Oberlandesgericht Karlsruhe: Bereits das Risiko eines zukünftigen Schadens stellt einen Mangel dar
Gelegentlich kommt es vor, dass das Werk nicht entsprechend der
Vorschriften gebaut wird, gleichwohl noch keine Gebrauchsnachteile für den
Bauherrn aufgetreten sind. Liegt dann ein bereits Mangel vor? Oder muss der
Auftraggeber warten, bis ein Schaden aufgetreten ist?
Mit dieser Frage hatte sich kürzlich das OLG Karlsruhe (Urteil vom
29.11.2013, Az. 13 U 80/12) auseinander zu setzen. Dem Urteil lag folgender
Sachverhalt zu Grunde: Der Bauherr (Auftraggeber = AG) beauftragt den
Auftragnehmer (AN) mit der schlüsselfertigen Errichtung eines
Einfamilienhauses. Nach Fertigstellung rügt der AG Fehlstellen und eine
Undichtigkeit der Dampfbremse. Er setzt dem AN eine Frist zur
Mängelbeseitigung, die fruchtlos verstreicht. Der AN bestreitet die Mängel. Der
AG verlangt Kostenvorschuss für die vollständige Erneuerung der Dampfbremse in
Höhe von 23.870 Euro. Der vom Landgericht beauftragte Sachverständige stellt durch
mehrere Bauteilöffnungen einzelne kleinformatige Leckagen fest. Anhaltspunkte
für Folgeschäden im Dachbereich (Zugluft oder Feuchtigkeit) bestehen nicht.
Eine Blower-Door-Messung ergibt einen „guten Wert von 1,7 h -1“,
während die normative Vorgabe bei 3,0 h -1 liege. Weitere
Fehlstellen in nicht geöffneten Bereichen, die zu Folgeschäden führen könnten,
seien allerdings nicht ausgeschlossen. Die Mängel könnten durch Überarbeitung
der Fehlstellen mit einem Kostenaufwand von ca. 5.000 Euro behoben werden.

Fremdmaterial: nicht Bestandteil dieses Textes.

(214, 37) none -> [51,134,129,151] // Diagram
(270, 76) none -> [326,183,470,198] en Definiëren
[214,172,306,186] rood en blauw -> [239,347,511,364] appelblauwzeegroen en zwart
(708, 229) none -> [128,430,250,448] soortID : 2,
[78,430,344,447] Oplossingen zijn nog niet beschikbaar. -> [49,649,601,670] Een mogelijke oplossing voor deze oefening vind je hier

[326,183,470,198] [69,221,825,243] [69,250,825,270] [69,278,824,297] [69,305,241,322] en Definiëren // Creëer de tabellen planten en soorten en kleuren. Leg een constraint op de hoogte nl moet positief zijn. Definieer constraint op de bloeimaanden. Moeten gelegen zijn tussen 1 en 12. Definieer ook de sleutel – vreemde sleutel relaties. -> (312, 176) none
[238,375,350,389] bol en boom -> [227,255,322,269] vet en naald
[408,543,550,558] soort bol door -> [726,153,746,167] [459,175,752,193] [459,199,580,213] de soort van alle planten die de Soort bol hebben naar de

Lediglich diesen Betrag spricht das Landgericht dem AG als Vorschuss zu. Eine
vollflächige Erneuerung sei nicht erforderlich. Der AG verfolgt die
Vorschussforderung für die vollständige Erneuerung der Dampfbremse mit der
Berufung weiter.
Dem AG wird in der Berufung Recht gegeben.

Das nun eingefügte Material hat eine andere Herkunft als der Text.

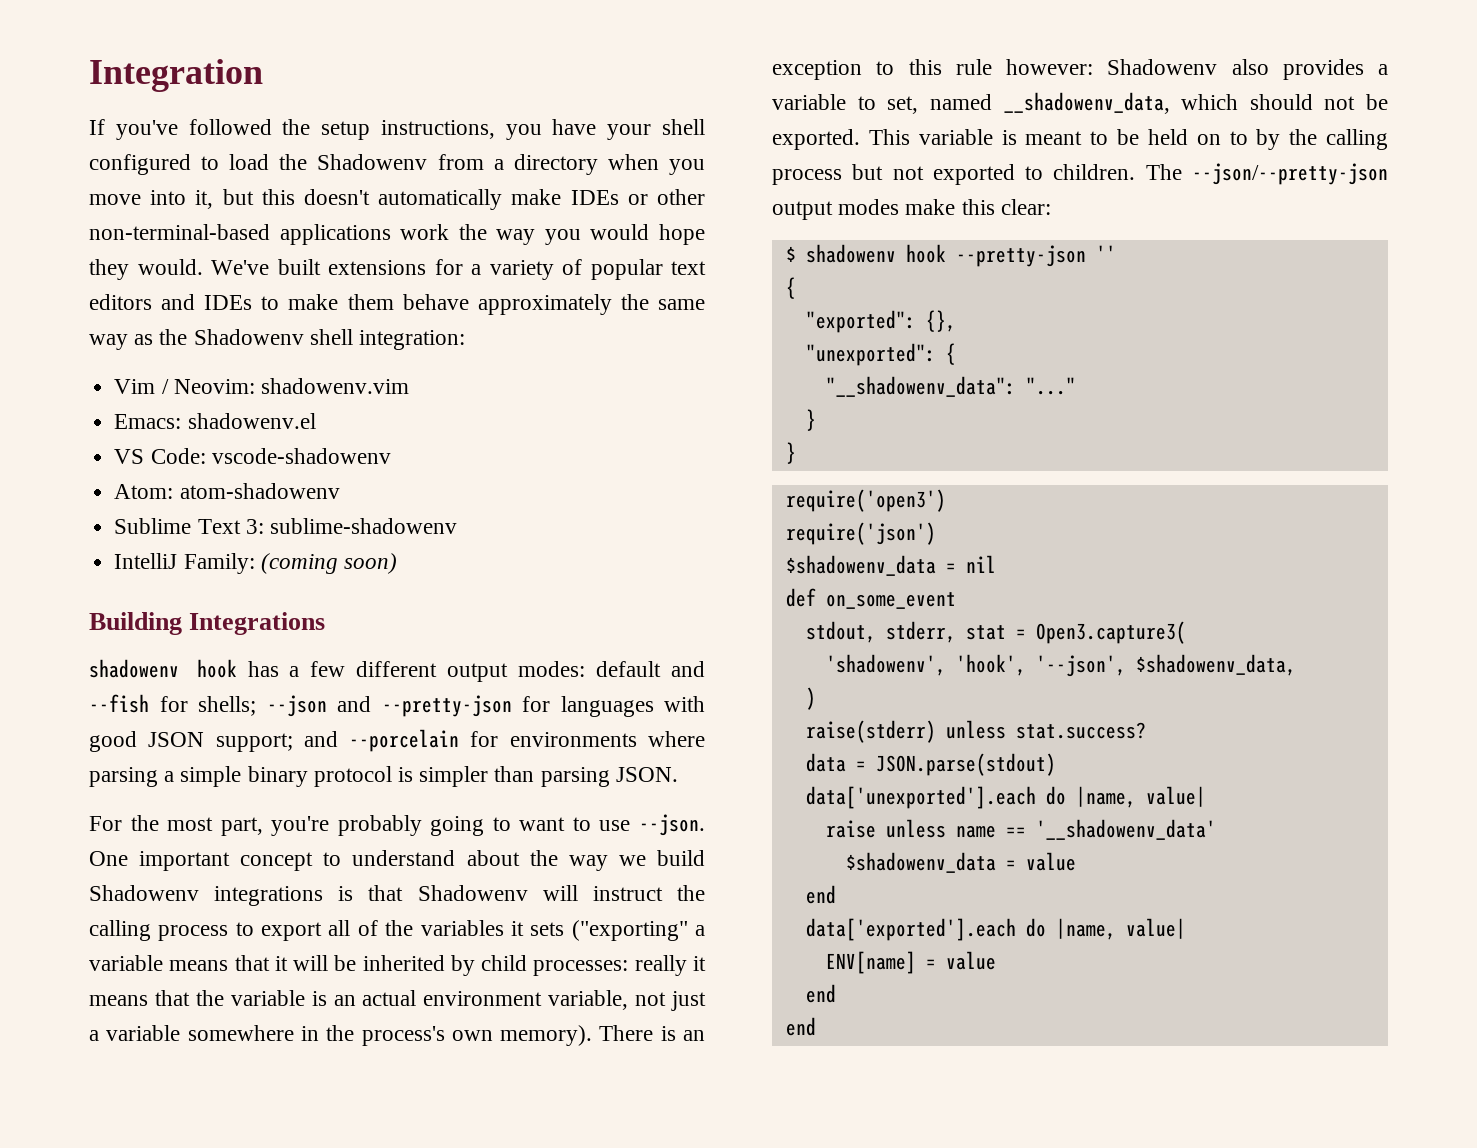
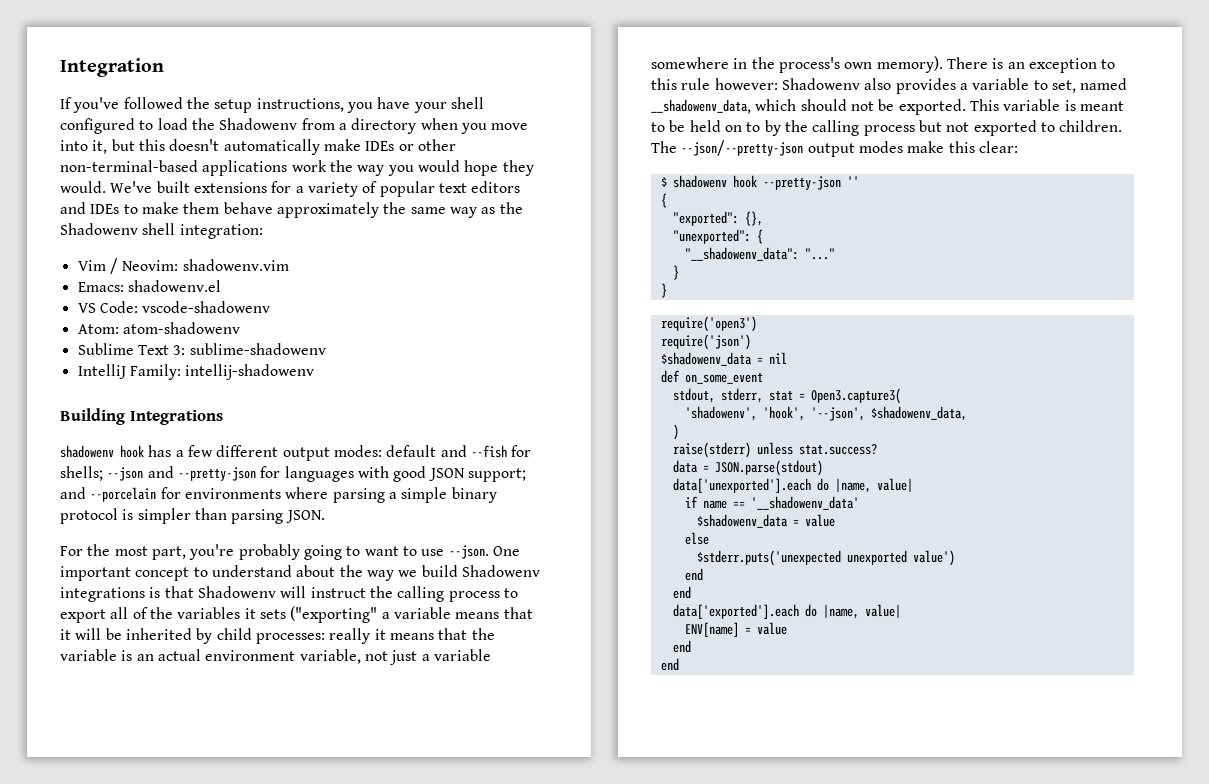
[260,553,397,574] (coming soon) -> [185,364,315,380] intellij-shadowenv
[825,819,946,838] raise unless -> [684,496,698,508] if
(1076, 861) none -> [684,532,709,545] [696,550,955,566] [684,568,703,581] // else // $stderr.puts('unexpected unexported value') // end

Dem AG stehe ein Anspruch auf Vorschuss für die vollflächige Erneuerung der
Dampfbremse zu. Es sei ihm nicht zuzumuten, sich nur mit der Überarbeitung der
offen zu Tage getretenen Fehlstellen zu begnügen. Nach den bisherigen Feststellungen
des Sachverständigen sei zu befürchten, dass in nicht geöffneten
Bereichen unerkannte Fehlstellen und Undichtigkeiten verbleiben, die zukünftig
Feuchtigkeitsschäden durch eindringende Raumfeuchte verursachen könnten.

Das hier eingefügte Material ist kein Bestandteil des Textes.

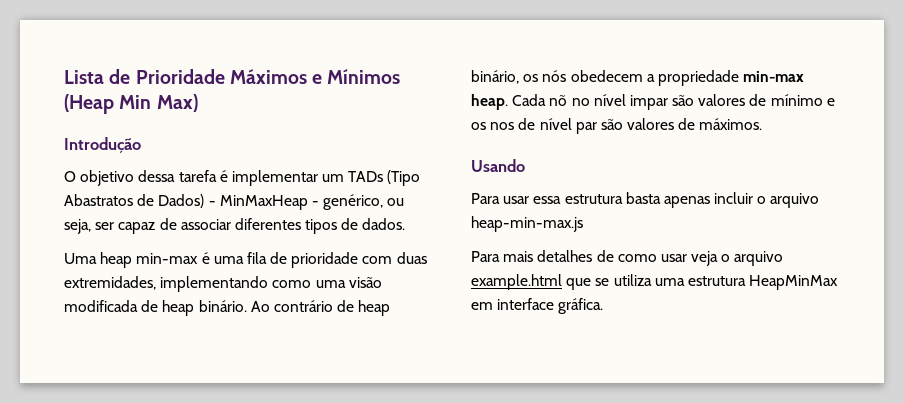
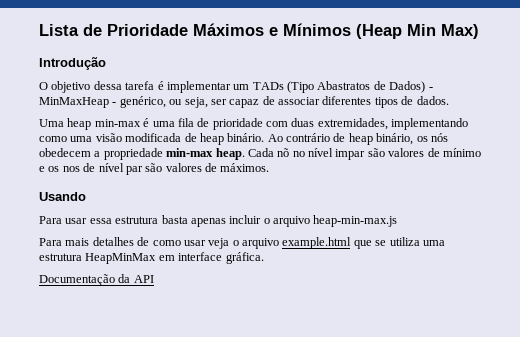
(604, 306) none -> [39,274,154,286] // Documentação da API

Der Dichtigkeit der Dampfbremse komme aufgrund der hohen Schadensträchtigkeit
konvektiver Feuchteschäden besondere Bedeutung zu. Der AG müsse, wenn die
Werkleistung auch nur das Risiko eines späteren Schadens in sich birge,
den Schadensfall nicht erst abwarten. Für die Annahme eines
Baumangels reiche es aus, dass Ungewissheit über die Risiken des
Gebrauchs bestehen.
Der Entscheidung ist zuzustimmen. Die
Erkenntnisse des vom Landgericht beauftragten Sachverständigen sind
ausreichend, weitere Fehlstellen in nicht geöffneten Bereichen der Dampfbremse
befürchten zu lassen. Der Auftragnehmer kann sich daher insbesondere aufgrund
der erheblichen Gefahr von Folgeschäden durch unerkannte Undichtigkeiten der
Gebäudehülle nicht darauf berufen, die vollständige Erneuerung der Dampfbremse
sei unverhältnismäßig. Der Auftraggeber muss sich nicht mit einer
Mängelbeseitigung zufriedengeben, die nur die offen zu Tage getretenen Mängel
beseitigt. Er hat vielmehr Anspruch darauf, dass die Verarbeitung der
bauvertraglich geschuldeten Qualität entspricht.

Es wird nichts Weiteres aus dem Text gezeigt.